TASK DETAILS
The listing should be returned in its entirety, exactly as given.

SUPPLIED MATERIAL Block Start

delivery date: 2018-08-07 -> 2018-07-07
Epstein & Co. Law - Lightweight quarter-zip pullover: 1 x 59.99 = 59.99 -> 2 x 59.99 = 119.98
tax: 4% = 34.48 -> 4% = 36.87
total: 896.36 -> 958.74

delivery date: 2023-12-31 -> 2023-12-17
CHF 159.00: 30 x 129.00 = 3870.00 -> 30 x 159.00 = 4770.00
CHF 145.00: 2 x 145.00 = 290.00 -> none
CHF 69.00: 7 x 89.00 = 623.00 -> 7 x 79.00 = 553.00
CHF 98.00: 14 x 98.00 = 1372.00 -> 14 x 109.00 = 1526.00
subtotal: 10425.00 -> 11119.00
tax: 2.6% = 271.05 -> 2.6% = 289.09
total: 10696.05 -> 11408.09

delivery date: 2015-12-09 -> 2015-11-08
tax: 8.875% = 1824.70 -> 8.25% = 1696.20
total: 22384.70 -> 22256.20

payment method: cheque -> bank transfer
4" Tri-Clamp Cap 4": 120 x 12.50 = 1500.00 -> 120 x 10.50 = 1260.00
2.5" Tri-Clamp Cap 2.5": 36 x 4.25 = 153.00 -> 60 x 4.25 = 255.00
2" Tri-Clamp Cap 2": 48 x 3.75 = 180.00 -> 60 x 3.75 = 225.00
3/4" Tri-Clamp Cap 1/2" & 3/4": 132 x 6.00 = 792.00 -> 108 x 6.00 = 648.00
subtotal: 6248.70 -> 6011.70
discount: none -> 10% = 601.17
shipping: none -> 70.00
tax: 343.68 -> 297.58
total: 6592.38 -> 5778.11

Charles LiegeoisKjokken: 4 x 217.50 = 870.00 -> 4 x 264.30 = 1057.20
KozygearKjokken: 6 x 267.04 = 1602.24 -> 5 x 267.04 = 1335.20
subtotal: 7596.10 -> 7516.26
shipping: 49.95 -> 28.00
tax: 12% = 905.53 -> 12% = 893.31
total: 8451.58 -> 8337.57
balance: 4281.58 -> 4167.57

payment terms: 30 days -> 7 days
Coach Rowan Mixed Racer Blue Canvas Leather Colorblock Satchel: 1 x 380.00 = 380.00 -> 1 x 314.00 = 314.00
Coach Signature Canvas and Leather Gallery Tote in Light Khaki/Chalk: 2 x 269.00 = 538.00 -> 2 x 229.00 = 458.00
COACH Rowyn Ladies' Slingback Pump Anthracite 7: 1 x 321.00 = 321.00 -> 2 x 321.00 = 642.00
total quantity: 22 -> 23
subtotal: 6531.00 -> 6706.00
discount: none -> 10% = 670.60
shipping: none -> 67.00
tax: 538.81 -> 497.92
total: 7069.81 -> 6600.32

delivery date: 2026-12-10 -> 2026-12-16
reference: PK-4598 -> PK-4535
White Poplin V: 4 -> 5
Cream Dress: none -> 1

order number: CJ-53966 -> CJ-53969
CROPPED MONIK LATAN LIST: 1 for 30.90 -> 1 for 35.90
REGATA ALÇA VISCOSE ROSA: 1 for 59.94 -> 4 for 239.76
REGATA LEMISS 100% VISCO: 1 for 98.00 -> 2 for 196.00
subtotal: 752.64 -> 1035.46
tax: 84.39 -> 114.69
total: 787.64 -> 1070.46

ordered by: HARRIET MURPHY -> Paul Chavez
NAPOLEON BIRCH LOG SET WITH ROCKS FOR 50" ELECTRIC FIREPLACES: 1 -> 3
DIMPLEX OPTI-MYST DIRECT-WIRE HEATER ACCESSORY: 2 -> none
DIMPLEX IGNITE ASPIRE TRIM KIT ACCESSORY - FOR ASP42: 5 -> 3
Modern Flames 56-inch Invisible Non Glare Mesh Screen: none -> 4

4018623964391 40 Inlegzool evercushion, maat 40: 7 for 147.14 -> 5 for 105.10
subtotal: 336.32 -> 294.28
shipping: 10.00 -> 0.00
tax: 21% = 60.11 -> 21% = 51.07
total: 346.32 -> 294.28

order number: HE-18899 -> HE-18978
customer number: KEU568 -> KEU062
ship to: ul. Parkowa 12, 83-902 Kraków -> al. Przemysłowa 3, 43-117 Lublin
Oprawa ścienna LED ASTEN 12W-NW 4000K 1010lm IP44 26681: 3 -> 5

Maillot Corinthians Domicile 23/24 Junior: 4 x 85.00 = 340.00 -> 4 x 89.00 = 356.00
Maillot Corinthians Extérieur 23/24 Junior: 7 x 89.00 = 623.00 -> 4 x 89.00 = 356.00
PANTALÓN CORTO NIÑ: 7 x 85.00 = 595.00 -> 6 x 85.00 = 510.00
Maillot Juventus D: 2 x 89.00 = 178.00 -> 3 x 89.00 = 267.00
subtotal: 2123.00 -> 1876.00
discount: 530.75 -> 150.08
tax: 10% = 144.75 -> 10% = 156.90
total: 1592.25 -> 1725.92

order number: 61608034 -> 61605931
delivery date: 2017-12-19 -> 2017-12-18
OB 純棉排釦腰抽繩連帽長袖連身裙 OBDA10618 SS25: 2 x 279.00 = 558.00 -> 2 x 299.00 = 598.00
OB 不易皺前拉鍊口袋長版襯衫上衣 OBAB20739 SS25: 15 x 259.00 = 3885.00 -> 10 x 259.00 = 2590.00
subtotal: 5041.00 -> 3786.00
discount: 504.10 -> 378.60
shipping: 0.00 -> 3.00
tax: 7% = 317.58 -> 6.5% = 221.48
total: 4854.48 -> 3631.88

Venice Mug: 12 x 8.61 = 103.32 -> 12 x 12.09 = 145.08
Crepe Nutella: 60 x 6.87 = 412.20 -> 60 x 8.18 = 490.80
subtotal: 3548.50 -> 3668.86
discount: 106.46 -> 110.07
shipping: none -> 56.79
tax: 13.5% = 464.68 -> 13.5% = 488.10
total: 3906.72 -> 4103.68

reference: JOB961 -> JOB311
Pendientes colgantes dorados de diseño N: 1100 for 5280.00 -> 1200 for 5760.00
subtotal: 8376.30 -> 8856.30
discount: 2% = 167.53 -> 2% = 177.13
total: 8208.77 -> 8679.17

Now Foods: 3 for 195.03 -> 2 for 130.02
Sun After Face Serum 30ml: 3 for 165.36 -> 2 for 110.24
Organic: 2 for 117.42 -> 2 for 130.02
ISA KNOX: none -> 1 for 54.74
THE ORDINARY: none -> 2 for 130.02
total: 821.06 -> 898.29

SUPPLIED MATERIAL Block End

PROBLEM SOLUTION
delivery date: 2018-08-07 -> 2018-07-07
Epstein & Co. Law - Lightweight quarter-zip pullover: 1 x 59.99 = 59.99 -> 2 x 59.99 = 119.98
tax: 4% = 34.48 -> 4% = 36.87
total: 896.36 -> 958.74

delivery date: 2023-12-31 -> 2023-12-17
CHF 159.00: 30 x 129.00 = 3870.00 -> 30 x 159.00 = 4770.00
CHF 145.00: 2 x 145.00 = 290.00 -> none
CHF 69.00: 7 x 89.00 = 623.00 -> 7 x 79.00 = 553.00
CHF 98.00: 14 x 98.00 = 1372.00 -> 14 x 109.00 = 1526.00
subtotal: 10425.00 -> 11119.00
tax: 2.6% = 271.05 -> 2.6% = 289.09
total: 10696.05 -> 11408.09

delivery date: 2015-12-09 -> 2015-11-08
tax: 8.875% = 1824.70 -> 8.25% = 1696.20
total: 22384.70 -> 22256.20

payment method: cheque -> bank transfer
4" Tri-Clamp Cap 4": 120 x 12.50 = 1500.00 -> 120 x 10.50 = 1260.00
2.5" Tri-Clamp Cap 2.5": 36 x 4.25 = 153.00 -> 60 x 4.25 = 255.00
2" Tri-Clamp Cap 2": 48 x 3.75 = 180.00 -> 60 x 3.75 = 225.00
3/4" Tri-Clamp Cap 1/2" & 3/4": 132 x 6.00 = 792.00 -> 108 x 6.00 = 648.00
subtotal: 6248.70 -> 6011.70
discount: none -> 10% = 601.17
shipping: none -> 70.00
tax: 343.68 -> 297.58
total: 6592.38 -> 5778.11

Charles LiegeoisKjokken: 4 x 217.50 = 870.00 -> 4 x 264.30 = 1057.20
KozygearKjokken: 6 x 267.04 = 1602.24 -> 5 x 267.04 = 1335.20
subtotal: 7596.10 -> 7516.26
shipping: 49.95 -> 28.00
tax: 12% = 905.53 -> 12% = 893.31
total: 8451.58 -> 8337.57
balance: 4281.58 -> 4167.57

payment terms: 30 days -> 7 days
Coach Rowan Mixed Racer Blue Canvas Leather Colorblock Satchel: 1 x 380.00 = 380.00 -> 1 x 314.00 = 314.00
Coach Signature Canvas and Leather Gallery Tote in Light Khaki/Chalk: 2 x 269.00 = 538.00 -> 2 x 229.00 = 458.00
COACH Rowyn Ladies' Slingback Pump Anthracite 7: 1 x 321.00 = 321.00 -> 2 x 321.00 = 642.00
total quantity: 22 -> 23
subtotal: 6531.00 -> 6706.00
discount: none -> 10% = 670.60
shipping: none -> 67.00
tax: 538.81 -> 497.92
total: 7069.81 -> 6600.32

delivery date: 2026-12-10 -> 2026-12-16
reference: PK-4598 -> PK-4535
White Poplin V: 4 -> 5
Cream Dress: none -> 1

order number: CJ-53966 -> CJ-53969
CROPPED MONIK LATAN LIST: 1 for 30.90 -> 1 for 35.90
REGATA ALÇA VISCOSE ROSA: 1 for 59.94 -> 4 for 239.76
REGATA LEMISS 100% VISCO: 1 for 98.00 -> 2 for 196.00
subtotal: 752.64 -> 1035.46
tax: 84.39 -> 114.69
total: 787.64 -> 1070.46

ordered by: HARRIET MURPHY -> Paul Chavez
NAPOLEON BIRCH LOG SET WITH ROCKS FOR 50" ELECTRIC FIREPLACES: 1 -> 3
DIMPLEX OPTI-MYST DIRECT-WIRE HEATER ACCESSORY: 2 -> none
DIMPLEX IGNITE ASPIRE TRIM KIT ACCESSORY - FOR ASP42: 5 -> 3
Modern Flames 56-inch Invisible Non Glare Mesh Screen: none -> 4

4018623964391 40 Inlegzool evercushion, maat 40: 7 for 147.14 -> 5 for 105.10
subtotal: 336.32 -> 294.28
shipping: 10.00 -> 0.00
tax: 21% = 60.11 -> 21% = 51.07
total: 346.32 -> 294.28

order number: HE-18899 -> HE-18978
customer number: KEU568 -> KEU062
ship to: ul. Parkowa 12, 83-902 Kraków -> al. Przemysłowa 3, 43-117 Lublin
Oprawa ścienna LED ASTEN 12W-NW 4000K 1010lm IP44 26681: 3 -> 5

Maillot Corinthians Domicile 23/24 Junior: 4 x 85.00 = 340.00 -> 4 x 89.00 = 356.00
Maillot Corinthians Extérieur 23/24 Junior: 7 x 89.00 = 623.00 -> 4 x 89.00 = 356.00
PANTALÓN CORTO NIÑ: 7 x 85.00 = 595.00 -> 6 x 85.00 = 510.00
Maillot Juventus D: 2 x 89.00 = 178.00 -> 3 x 89.00 = 267.00
subtotal: 2123.00 -> 1876.00
discount: 530.75 -> 150.08
tax: 10% = 144.75 -> 10% = 156.90
total: 1592.25 -> 1725.92

order number: 61608034 -> 61605931
delivery date: 2017-12-19 -> 2017-12-18
OB 純棉排釦腰抽繩連帽長袖連身裙 OBDA10618 SS25: 2 x 279.00 = 558.00 -> 2 x 299.00 = 598.00
OB 不易皺前拉鍊口袋長版襯衫上衣 OBAB20739 SS25: 15 x 259.00 = 3885.00 -> 10 x 259.00 = 2590.00
subtotal: 5041.00 -> 3786.00
discount: 504.10 -> 378.60
shipping: 0.00 -> 3.00
tax: 7% = 317.58 -> 6.5% = 221.48
total: 4854.48 -> 3631.88

Venice Mug: 12 x 8.61 = 103.32 -> 12 x 12.09 = 145.08
Crepe Nutella: 60 x 6.87 = 412.20 -> 60 x 8.18 = 490.80
subtotal: 3548.50 -> 3668.86
discount: 106.46 -> 110.07
shipping: none -> 56.79
tax: 13.5% = 464.68 -> 13.5% = 488.10
total: 3906.72 -> 4103.68

reference: JOB961 -> JOB311
Pendientes colgantes dorados de diseño N: 1100 for 5280.00 -> 1200 for 5760.00
subtotal: 8376.30 -> 8856.30
discount: 2% = 167.53 -> 2% = 177.13
total: 8208.77 -> 8679.17

Now Foods: 3 for 195.03 -> 2 for 130.02
Sun After Face Serum 30ml: 3 for 165.36 -> 2 for 110.24
Organic: 2 for 117.42 -> 2 for 130.02
ISA KNOX: none -> 1 for 54.74
THE ORDINARY: none -> 2 for 130.02
total: 821.06 -> 898.29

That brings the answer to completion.